Your goal: Pull every line with "dependency" from the entries below.

The data:

§ §

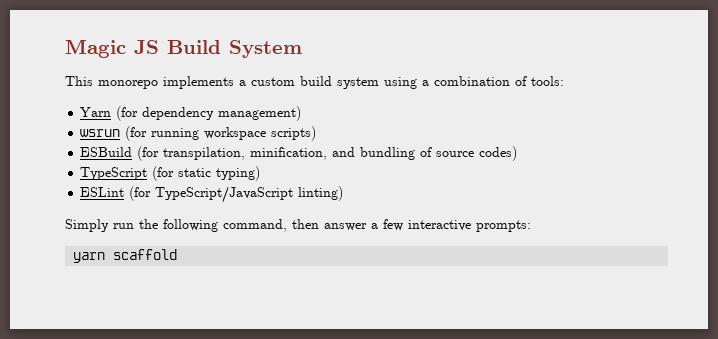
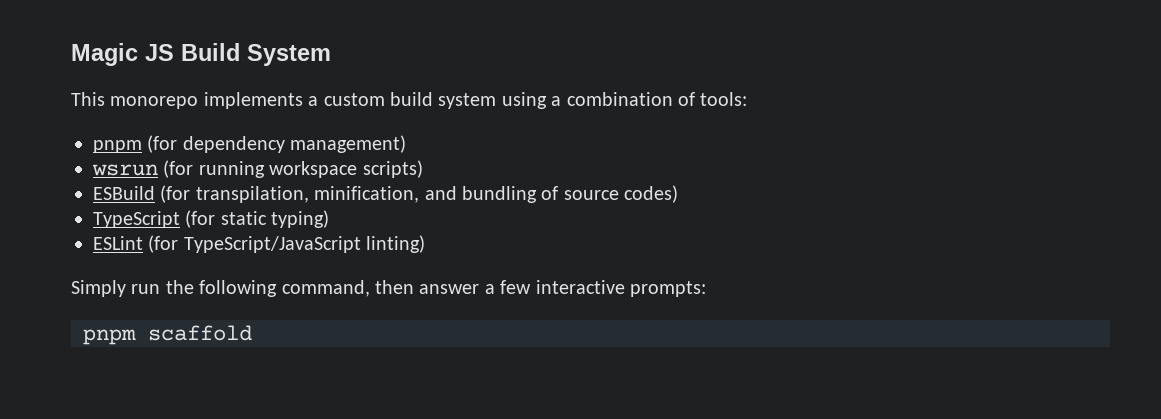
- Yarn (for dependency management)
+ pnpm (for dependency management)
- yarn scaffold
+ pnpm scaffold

§ §

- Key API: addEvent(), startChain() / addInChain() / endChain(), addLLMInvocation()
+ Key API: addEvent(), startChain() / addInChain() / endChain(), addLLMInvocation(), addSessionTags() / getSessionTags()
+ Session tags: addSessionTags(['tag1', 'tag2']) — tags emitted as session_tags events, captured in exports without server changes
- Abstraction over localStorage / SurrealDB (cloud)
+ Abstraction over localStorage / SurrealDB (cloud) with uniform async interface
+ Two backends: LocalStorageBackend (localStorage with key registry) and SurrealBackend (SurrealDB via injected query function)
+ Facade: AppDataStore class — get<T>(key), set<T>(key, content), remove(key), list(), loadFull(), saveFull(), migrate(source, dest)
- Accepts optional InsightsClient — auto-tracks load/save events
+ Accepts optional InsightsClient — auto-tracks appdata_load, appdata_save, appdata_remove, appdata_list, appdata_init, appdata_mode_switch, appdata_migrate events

§ §

Solved problem:
- Yarn (for dependency management)
+ pnpm (for dependency management)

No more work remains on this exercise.